Hand, foot, and mouth disease, which will be referred to as HFM for the remainder of this article, is a very common viral illness seen in young children. HFM is commonly seen in outbreaks and epidemics during the summer and early fall months.
The transmission of this virus is via the fecal-oral route and additionally with contact of open skin lesions. The disease is very transmissible and can be seen in outbreaks at schools, day cares, and any other place where close contact is possible.
The responsible pathogen is classically Coxsackie A virus. Students should know this for examinations as well as pimping points in the pediatric, urgent care, and family medicine clinics. Other causative agents worth mentioning include Enterovirus 71, which is commonly seen in the summer as well. One should note that there is an incubation period of 3 to 5 days (Wheelock, 2016). It is possible for patients to pass viral parts in stool weeks after being ill, increasing transmissibility.
When evaluating a patient suspected of HFM, the history may give helpful clues to the diagnosis. Many times, there may be a history of day care exposure or school exposure. Patients may complain of intense pain in the mouth, throat.

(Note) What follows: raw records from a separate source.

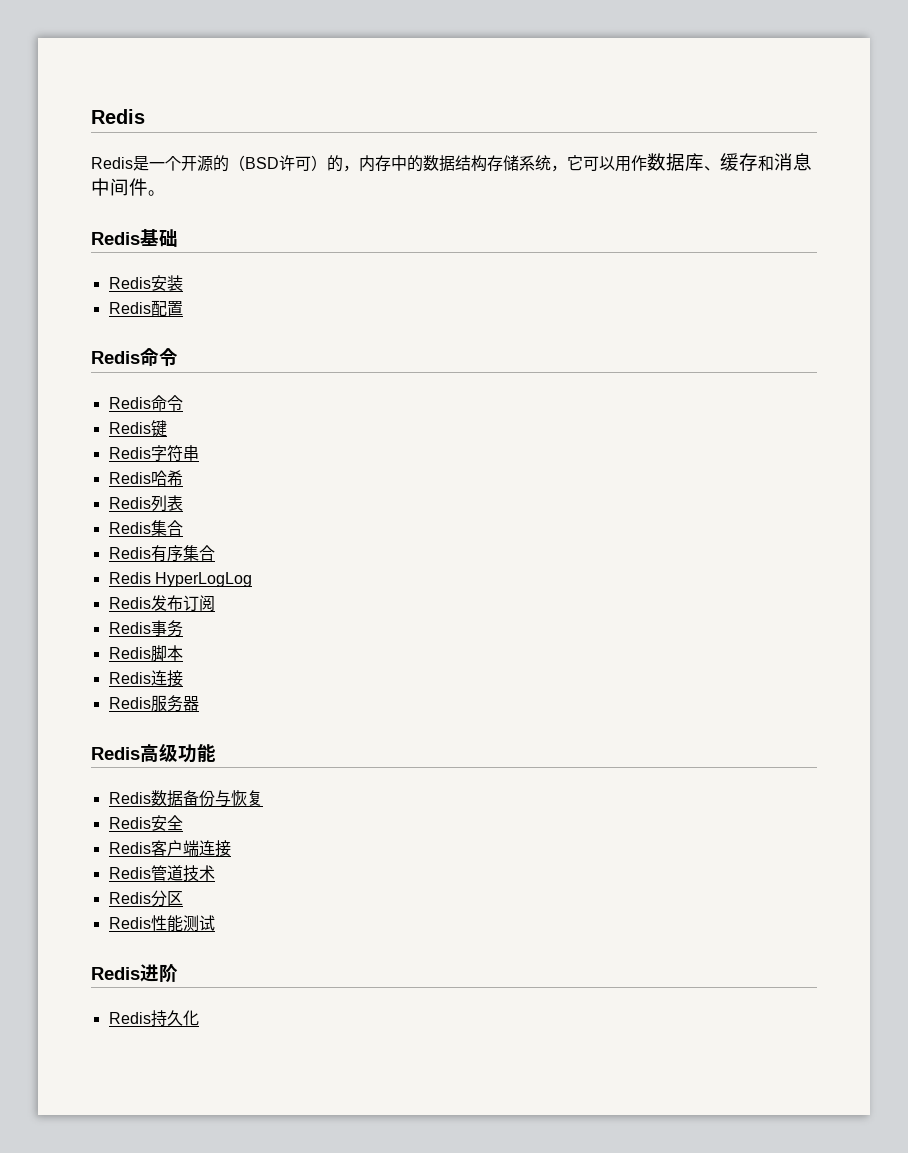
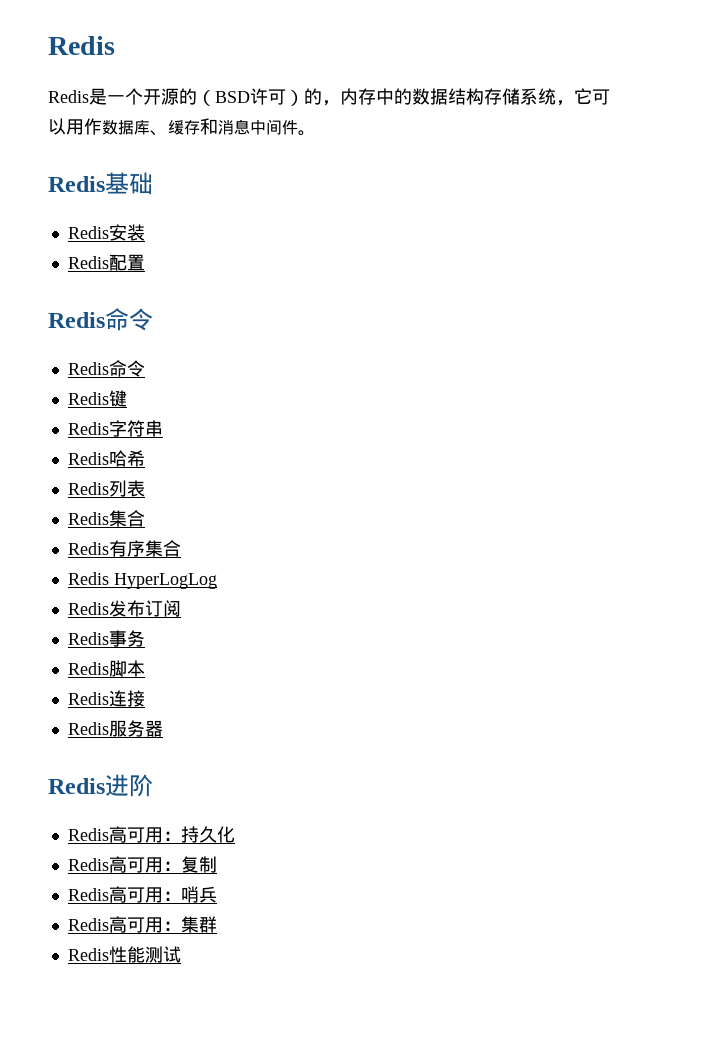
- Redis高级功能
- Redis数据备份与恢复
- Redis安全
- Redis客户端连接
- Redis管道技术
- Redis分区
+ Redis进阶
+ Redis高可用：持久化
+ Redis高可用：复制
+ Redis高可用：哨兵
+ Redis高可用：集群
- Redis进阶
- Redis持久化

In those too young to speak, refusal to eat or drink is characteristic. Rash on the hands, feet, mouth is characteristic as well as fever.
On exam, the diagnosis is usually obvious in the correct setting. Patients will have evidence of tender vesicular ulcers on the buccal mucosa, tongue, and posterior pharynx. Early in the course, they may present as papules, but will progress to fluid filled vesicles. Skin involvement may show a macular, maculopapular, or vesicular rash depending on the course and duration of illness. Rash can also be seen on the palms, soles, buttocks, torso. Fever usually is not greater than 101 F.
The differential diagnosis in this condition can be broad, as there are many causes of pediatric enanthems and exanthems. One should consider herpes simplex infection, scarlet fever, erythema multiforme, Kawasaki disease, Fifth’s Disease, Roseola infantum, and any other disease that may cause rash in a pediatric patient.
As discussed previously, the disease is typically diagnosed based on history and physical alone. In the correct setting of a previous outbreak or exposure, the presentation is usually quite obvious. If there is doubt, it is possible to do a culture from the oral lesions, or from an open vesicle. This is not typically performed. PCR swabs are available to identify Enterovirus 71.
The treatment for HFM is typically symptomatic and supportive. Patients should be encouraged to use Tylenol and ibuprofen to help alleviate pain and fever. Spicy foods should be avoided. Numbing sprays available over the counter may be helpful, but can be challenging to administer to infants. The most important concern is restoring fluid balance. Compounding medications of lidocaine should be used cautiously, as there is risk for lidocaine toxicity. Parents can be counseled that the disease will remit in 7 to 10 days.
One of the biggest concerns in young children with HFM is for dehydration. In patients with painful oral ulcers, oral intake can be decreased. In rare cases, dehydration can present a challenge for the parent and clinician. In infants with signs of severe dehydration, hospital visit for hydration via IV may be necessary. Most children can be coaxed into the use of popsicles, ice chips, or back to fluids once the lesions begin to remit.
One should be cautious to make note that there are possible complications to HFM caused specifically by enterovirus 71. This virus has been associated with dehydration, aseptic meningitis, encephalitis. Care should be taken to identify children with potential CNS involvement and should be referred for emergent care as necessary.
Another important question that is common with HFM is when a child can go back to daycare. Many day cares have strict rules regarding fever as well as lesions in the mouth or on the skin. A general rule is once the lesions crust over or when the child does not have fever, but one should recall that even asymptomatic children can pass viral material through stool weeks after an infection, therefore the decision is multi-factorial.
Prevention of HFM spread is very important. Hand washing is of utmost importance. Staff members and parents should be vigilant about hand washing and clean clothing, toys to help prevent spread. Parents should be encouraged to wash hands after changing diapers.
Romero, J.R. (2018). Hand, Foot, and Mouth Disease and Herpangina. UpToDate. Date of Access 3 June 2018.
Wheelock, Chris (2016). Hand Foot and Mouth Disease. The 5 Minute Clinical Consult.